Does this make sense?

This would seem to be what you want to do:

(You may need to edit the code slightly as purrr has changed its syntax since the article was written).

Does this do what you want?

library(tidyverse)
library(readxl)
2015:2022 |> 
  map(
    \(n) {
      sheet_name <- as.character(n)
      read_excel("data/mydata.xlsx", sheet = sheet_name,  range = "A4:H187") |> 
        mutate(year = n)
    }
  ) |> 
  list_rbind()

(The result should be the single, combined table you're after.)
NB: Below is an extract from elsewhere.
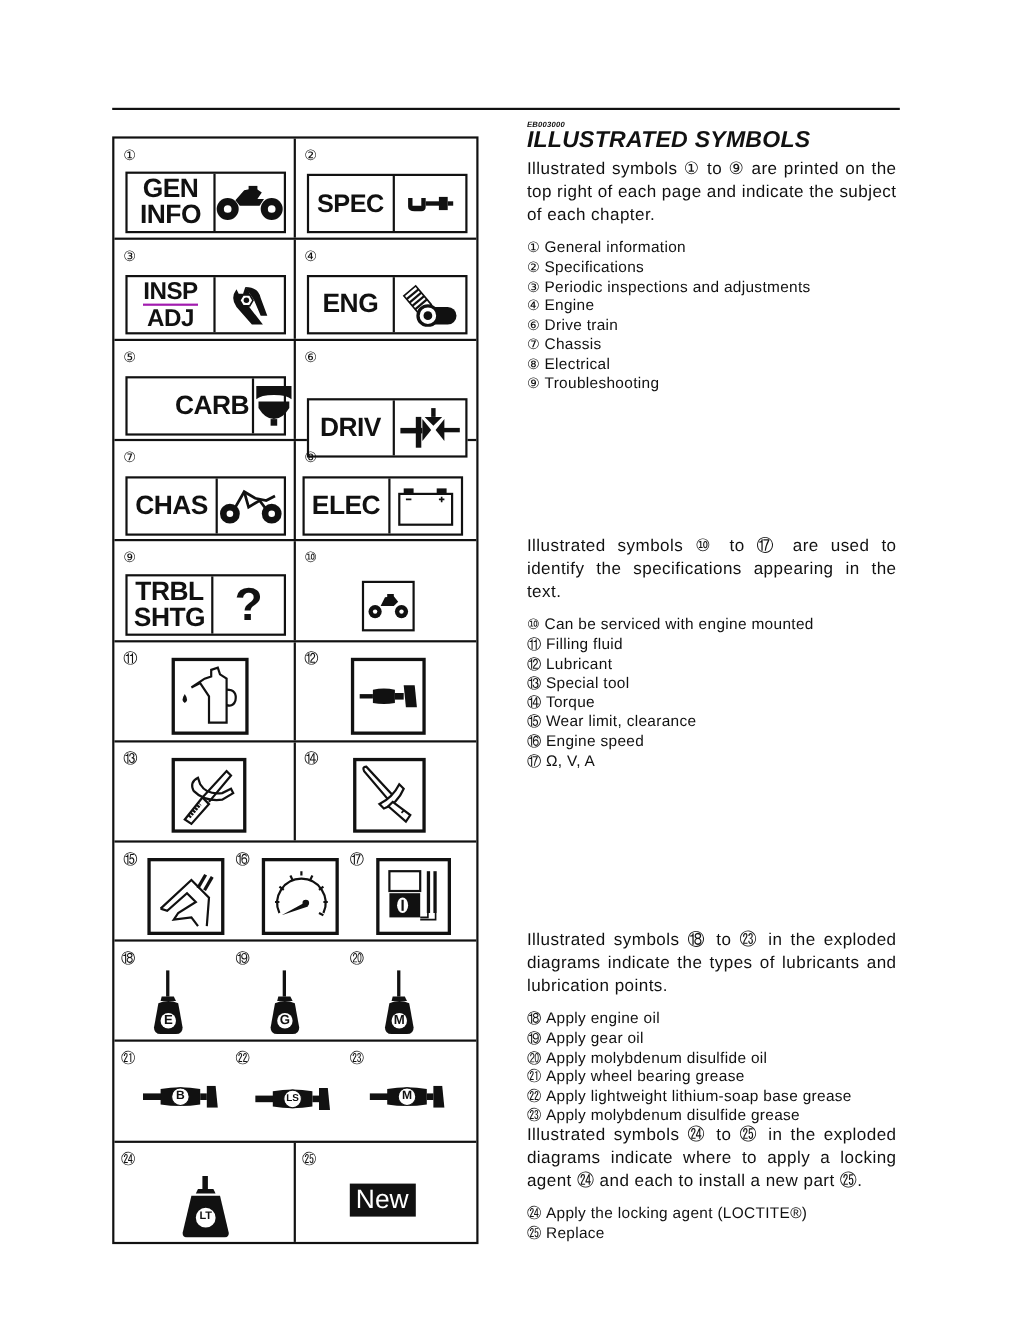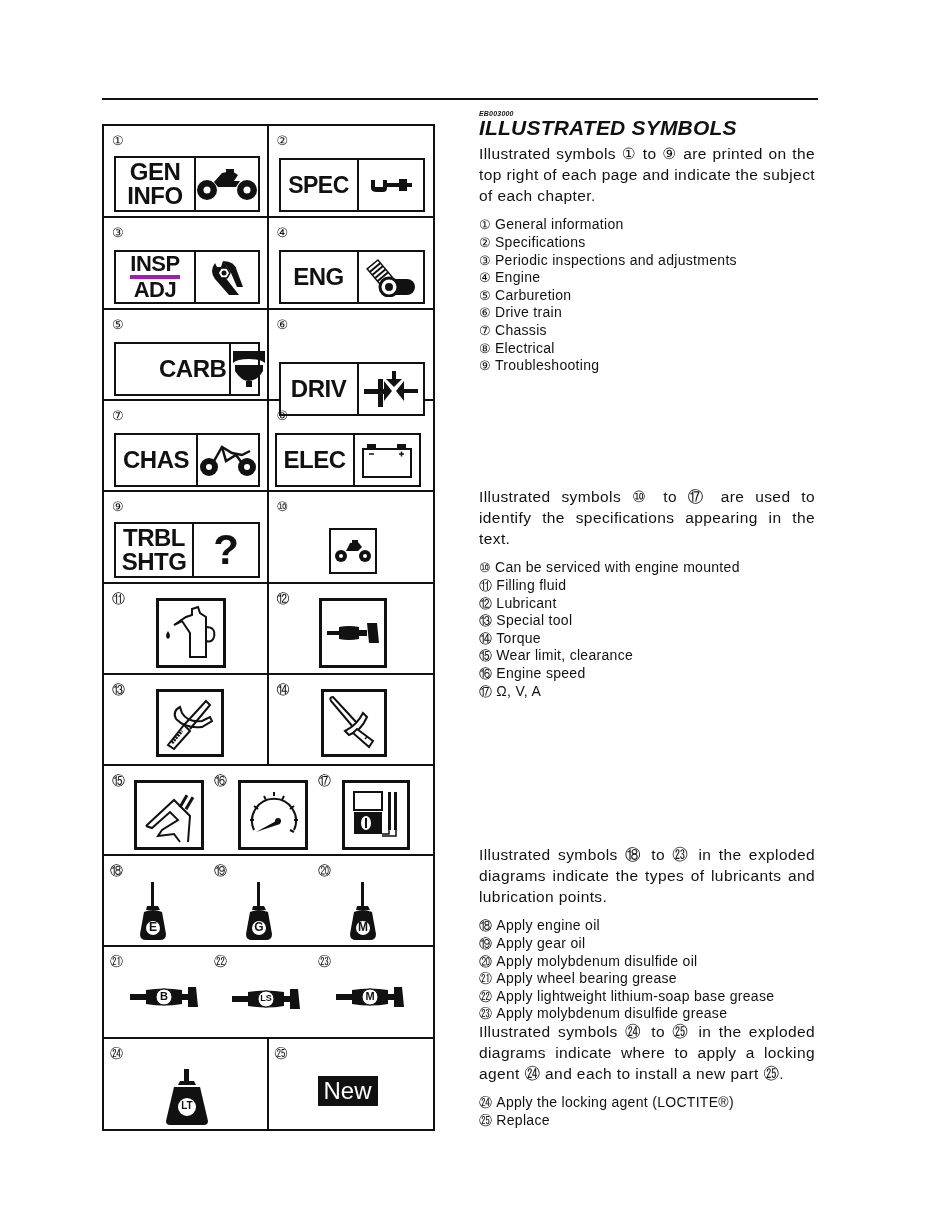"INSP" .ulined { border-bottom: 4px solid #a21caf -> 2px solid #a21caf }
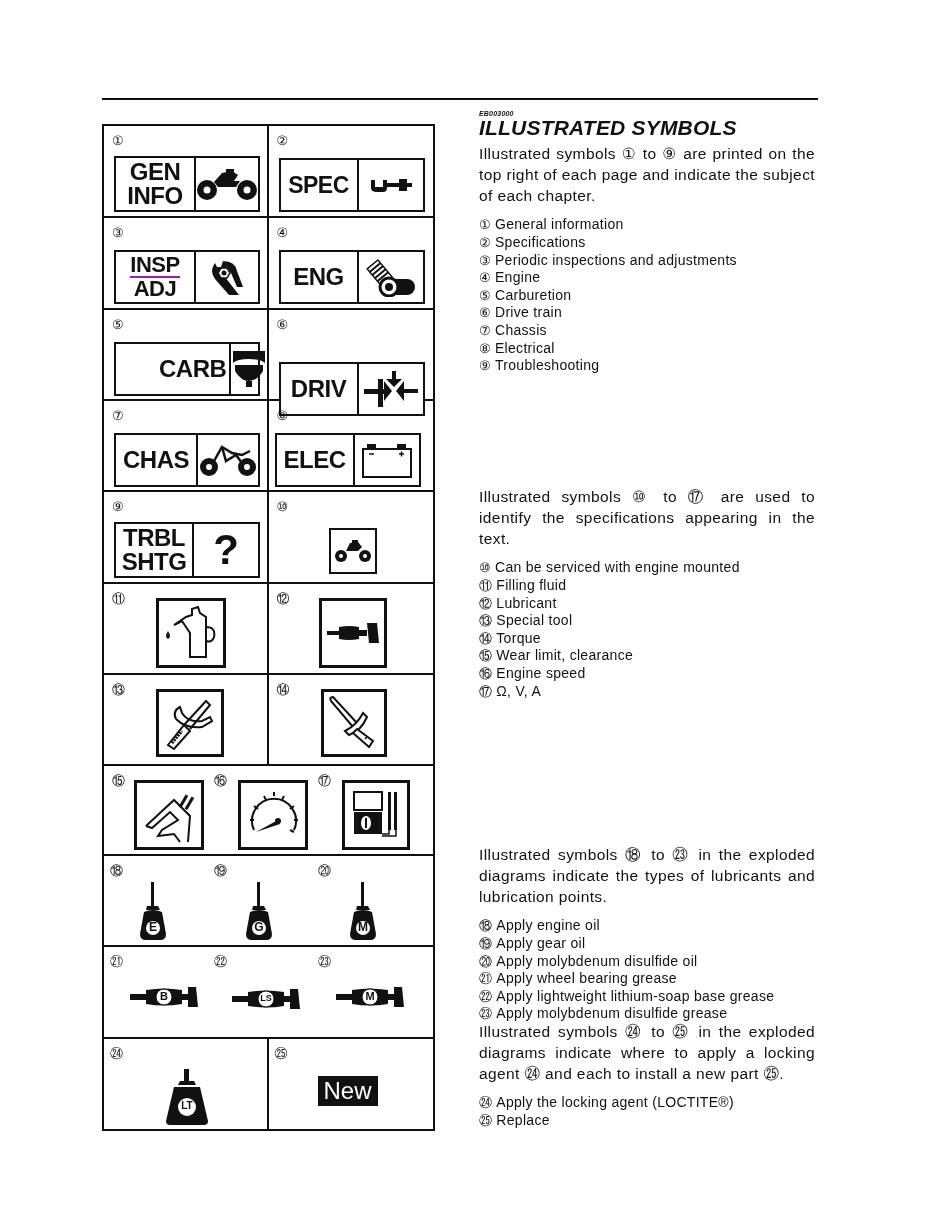"⑤ Carburetion" li { html: <li><span>⑤</span><span>Carburetion</span></li> -> none }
the year part is out of place, it should have been part of the cbind

assign(df, cbind(get(df), year = i))
1 Like

Thanks dromano! seems this is what I want, butI get the following error:

> 2015:2022 |> 
+   map(
+     \(n) {
+     sheet_name <- as.character(n)
+     read_excel("data/mydata.xlsx", sheet = sheet_name,  range = "A4:H187") |> 
+         mutate(year = n)
+     }
+   ) |> 
+   list_rbind()
"Error in list_rbind(map(2015:2022, function(n) { : 
  could not find function "list_rbind" "

Thanks nirgrahamuk!
Still gives the same error message

"Error in get(df) : invalid first argument"

list_rbind comes from recent purrr package, if you have an older purrr package you would need to update it.

I can trigger the same error by failing to have a data.frame called df , because df is also the name of a function in stats.

I strongly urge you to never use df as your own variable name, so as to reduce confusions such as as that.

Be sure to run library(tidyverse) first — do you have that package installed?

Unfortunately, I can't update the package, because I have no admin rights on the R-Server.
So I guess this is not an option.

Thanks for the hint. This is what I did and seems to work.

year <- 2015:2022

for (i in year) {
  azryr <- assign( paste0("azr", i), read_excel("data/fdz.xlsx", sheet = paste0(i),  range = "A4:H187")) 
  assign("azr", cbind(get("azryr"), year = i))
}

however, this creates only in data file "azr" the variable year == 2022. There is also a list of data files azr2015, azr2016, etc. but without generating the variable "year"
do you know what is missing?

Thanks again!